Different HLA-DRB1 allele distributions in distinct clinical subgroups of sarcoidosis patients.

BACKGROUND

A strong genetic influence by the MHC class II region has been reported in sarcoidosis, however in many studies with different results. This may possibly be caused by actual differences between distinct ethnic groups, too small sample sizes, or because of lack of accurate clinical subgrouping.

SUBJECTS AND METHODS

In this study we HLA typed a large patient population (n = 754) recruited from one single centre. Patients were sub-grouped into those with Löfgren's syndrome (LS) (n = 302) and those without (non-Löfgren's) (n = 452), and the majority of them were clinically classified into those with recovery within two years (resolving) and those with signs of disease for more than two years (non-resolving). PCR was used for determination of HLA-DRB1 alleles. Swedish healthy blood donors (n = 1366) served as controls.

RESULTS

There was a dramatic difference in the distribution of HLA alleles in LS compared to non-LS patients (p = 4 x 10(-36)). Most notably, DRB101, DRB103 and DRB114, clearly differed in LS and non-LS patients. In relation to disease course, DRB107, DRB114 and DRB115 generally associated with, while DRB101 and DRB103 protected against, a non-resolving disease.
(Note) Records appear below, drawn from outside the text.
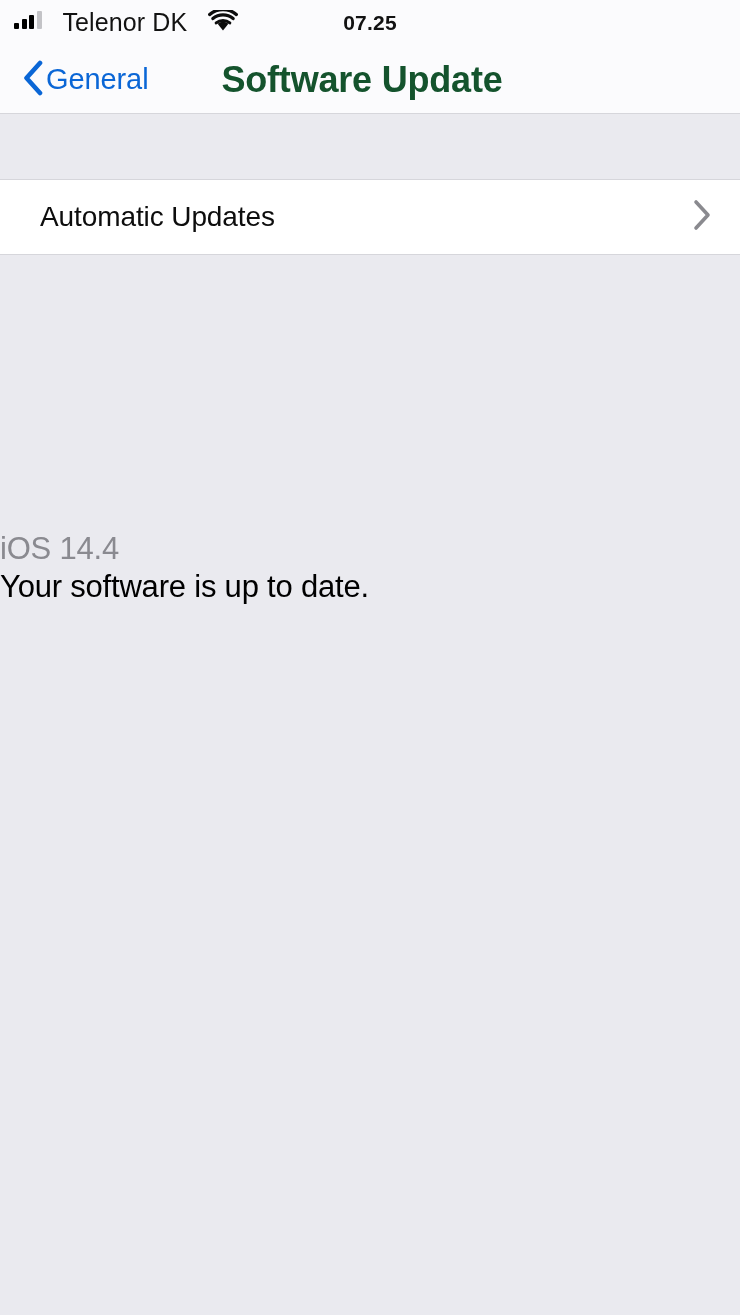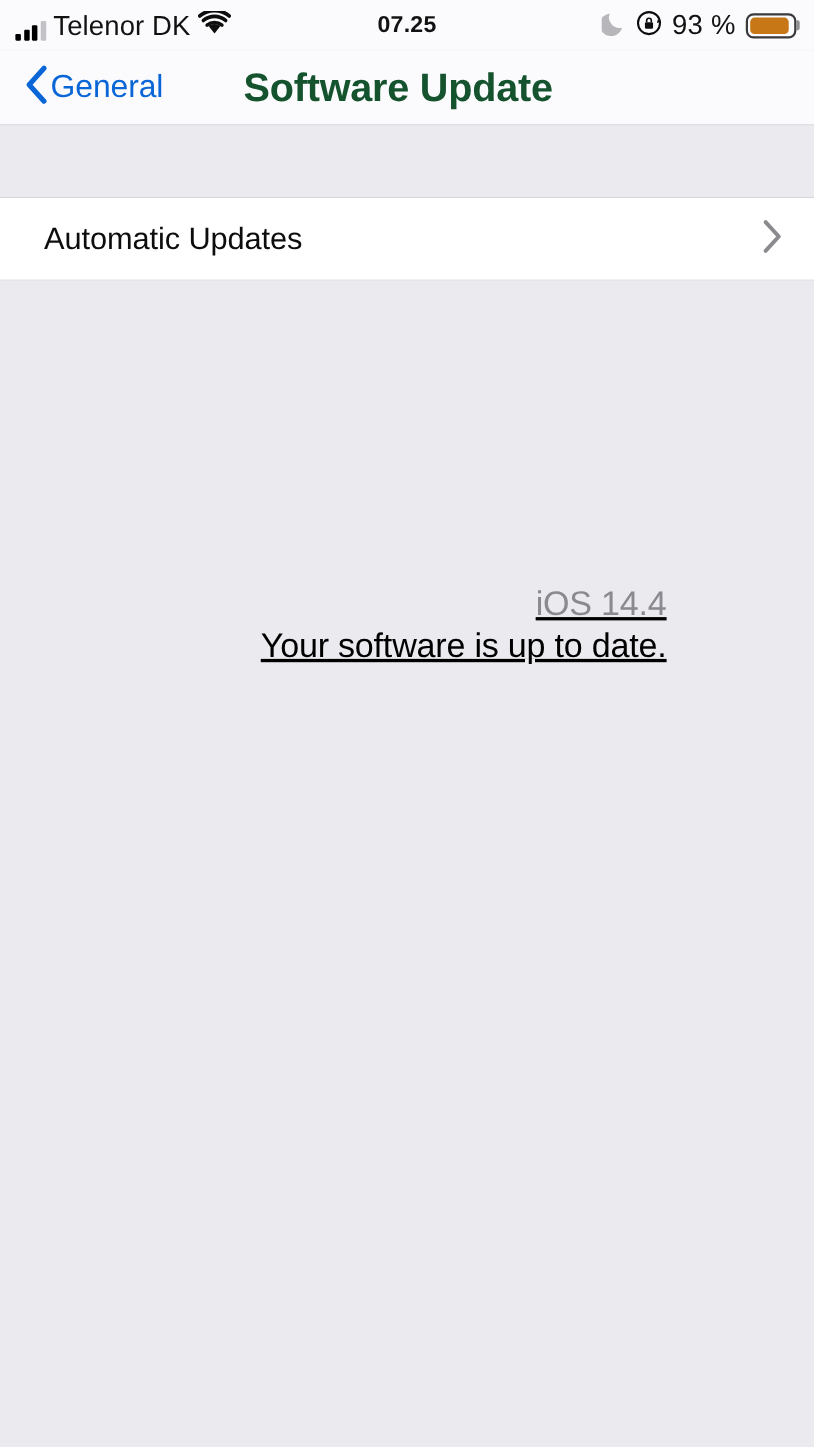"Telenor DK" .status-left { align-items: flex-end -> flex-start; gap: 7px -> 21px }
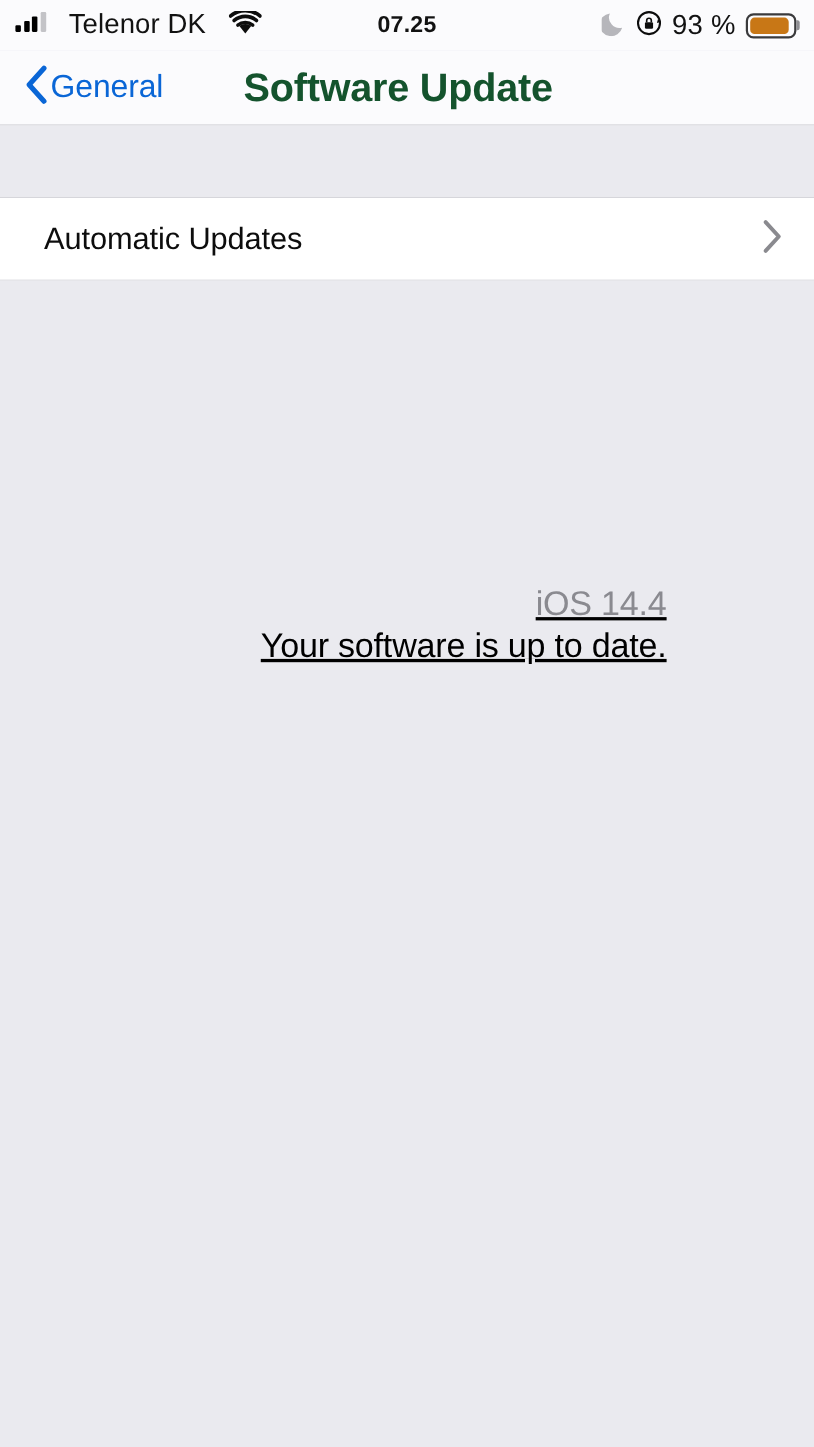"93 %" div.status-right { html: <div> <span> <svg> <path></path> </svg> </span> <span> <svg> <circle></circle> <rect></rect> <path></path> <path></path> </svg> </span> <span>93 %</span> <span> <span></span> <span></span> </span> </div> -> none }
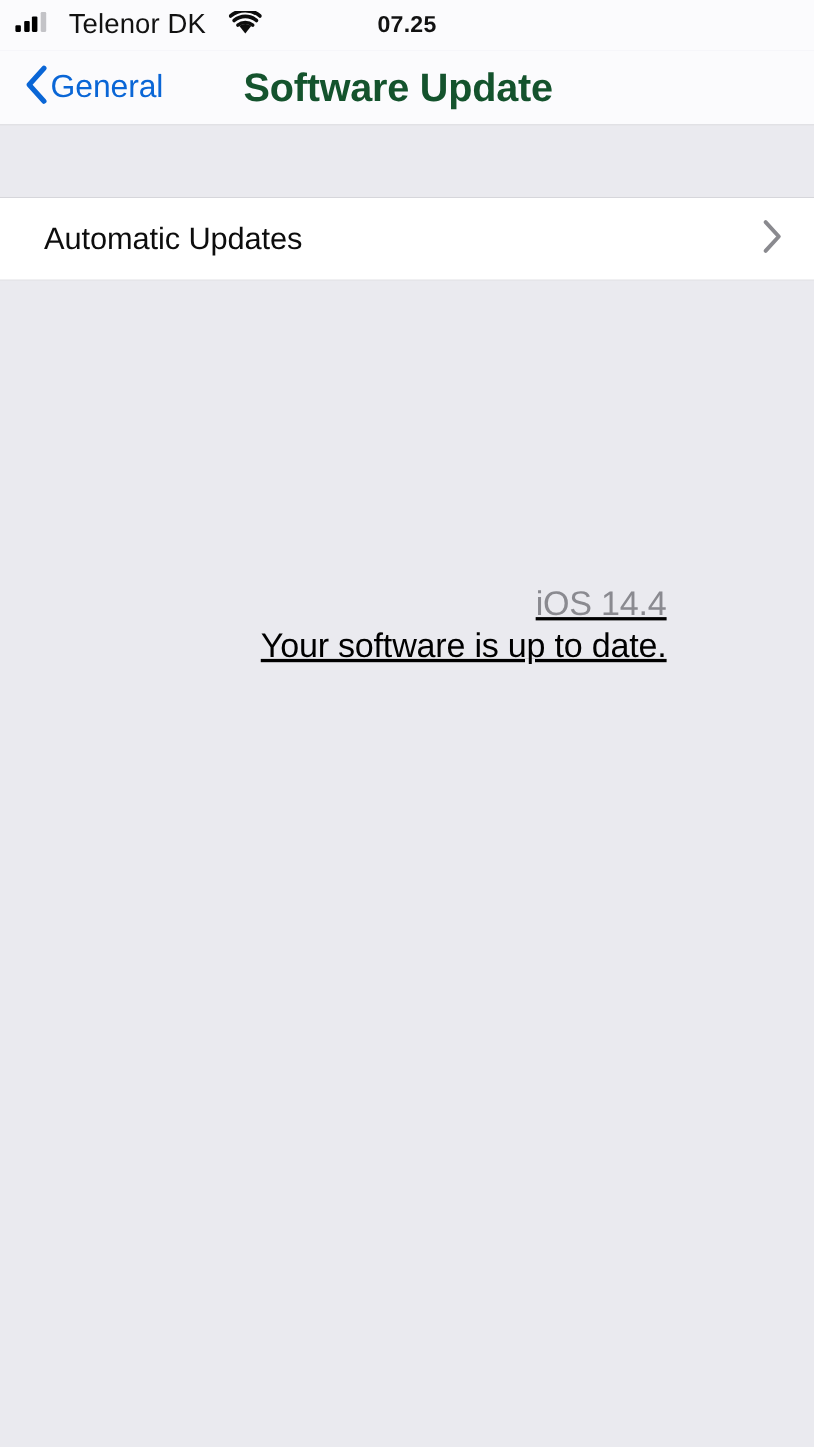"iOS 14.4" .update-status { text-align: right -> left; text-decoration: underline -> none }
Interestingly, the clinical influence of DRB103 (good prognosis) dominated over that of DRB115 (bad prognosis).

CONCLUSIONS

We found several significant differences between LS and non-LS patients and we therefore suggest that genetic association studies in sarcoidosis should include a careful clinical characterisation and sub-grouping of patients, in order to reveal true genetic associations. This may be particularly accurate to do in the heterogeneous non-LS group of patients.